I was under the impression that I'd just had the greatest idea of my young life--which, in hindsight, was untrue, because one time I was a kissing booth for Halloween, and that was the best idea I've ever had--and I decided to test it out that moment when I got my shot at the urinal. My brother was standing next to me, and I like to fuck with him a lot.

So it was a nice start.

"Hey man," I said. "How's _________ (insert name of woman that equals next socially crippling mistake) doing these days? Did my 'save your date' get lost in the mail, or are you guys on the rocks?"

"Shut up, dude."

"No, really, I'm interested. What's it like doing charity work? Does banging her count as a tax writeoff?"

My brother started laughing then, and I was satisfied that my first go at urinal talk had gone well. I didn't think about how my brother has known me my entire life, and doesn't really take offense to me saying shit like that to him. My brother is not everyone else, that's for damn sure, and I was about to find out.

Less than half an hour later, I went back into the bathroom, and ended up with another kid that had graduated from my high school. I didn't know then, and still do not know now, what his name is, or exactly how old he is, or basically anything at all about him, but he does know a hell of a lot of fake information about my friend Jordan.

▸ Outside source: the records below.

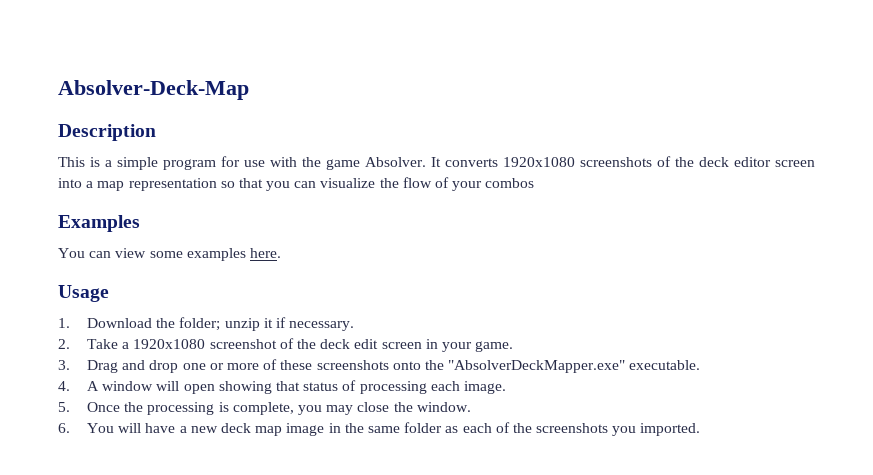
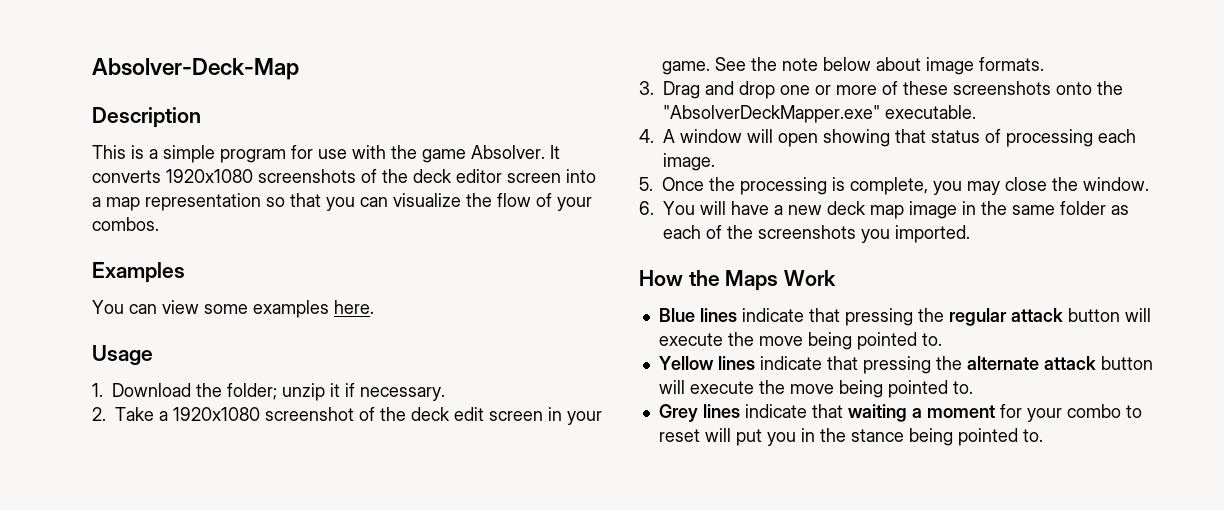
[485,178,535,188] combos -> [92,217,159,231] combos.
(514, 346) none -> [715,57,1044,75] See the note below about image formats.
(701, 429) none -> [639,270,837,291] [658,308,1151,326] [658,332,942,350] [658,356,1153,374] [658,380,973,398] [658,404,1142,422] [658,428,1043,446] // How the Maps Work // Blue lines indicate that pressing the regular attack button will execute the move being pointed to. // Yellow lines indicate that pressing the alternate attack button will execute the move being pointed to. // Grey lines indicate that waiting a moment for your combo to reset will put you in the stance being pointed to.

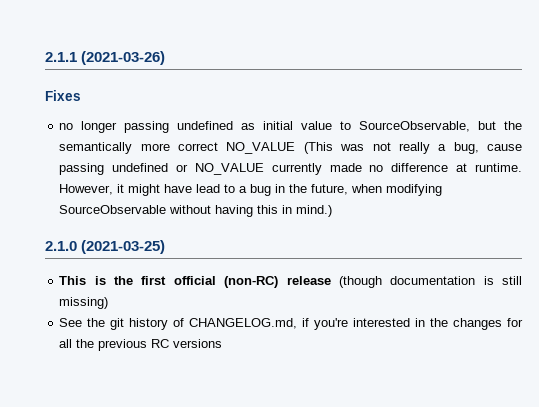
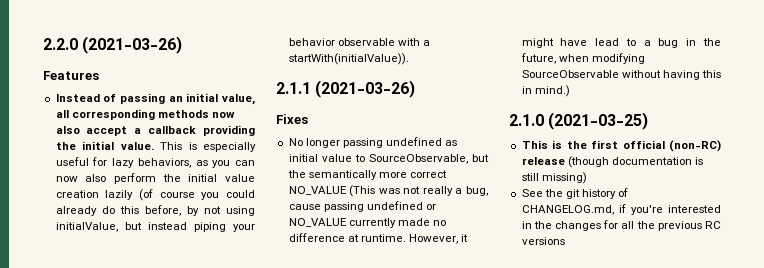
(45, 57) none -> [43,36,183,54] [43,71,99,80] [55,93,255,105] [55,109,235,120] [55,125,255,136] [55,141,256,152] [55,157,255,168] [55,173,255,184] [55,189,255,201] [55,205,255,216] [55,222,255,232] [288,38,430,46] [288,53,409,65] 2.2.0 (2021-03-26) // Features // Instead of passing an initial value, all corresponding methods now also accept a callback providing the initial value. This is especially useful for lazy behaviors, as you can now also perform the initial value creation lazily (of course you could already do this before, by not using initialValue, but instead piping your behavior observable with a startWith(initialValue)). //
[59,123,74,130] no -> [288,138,303,146] No

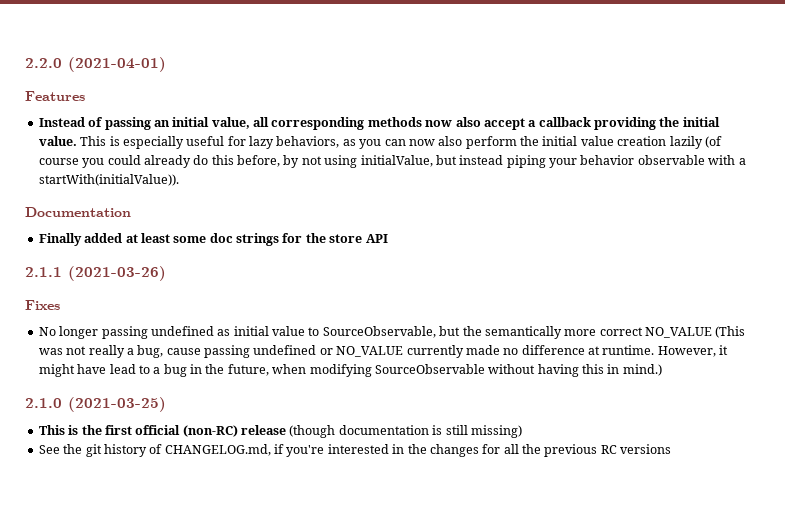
[82,36,183,54] (2021-03-26) -> [68,57,166,72] (2021-04-01)
(409, 59) none -> [25,207,131,217] [38,233,388,246] // Documentation // Finally added at least some doc strings for the store API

Jordan has been one of my best friends for years, and I remember when we were younger children people used to say that we looked alike. His older sister even used to call us twins, but I never really saw the resemblance. But, as I sauntered up to the urinal and tried to sift through the drunken cobwebs of my ideas to find the perfect random icebreaker, this kid started the conversation.

"Jordan!" he yelled, with a great deal of excitement. I turned and glanced behind me, to see if my friend had magically appeared, but then realized that he was actually in Virginia at the time. "How's it going, man? I saw your game on ESPN a while back!"

I guess now is the time for me to tell you that my friend Jordan plays football for a university, and that he won a national championship with them in a game that was televised on ESPN in late 2008.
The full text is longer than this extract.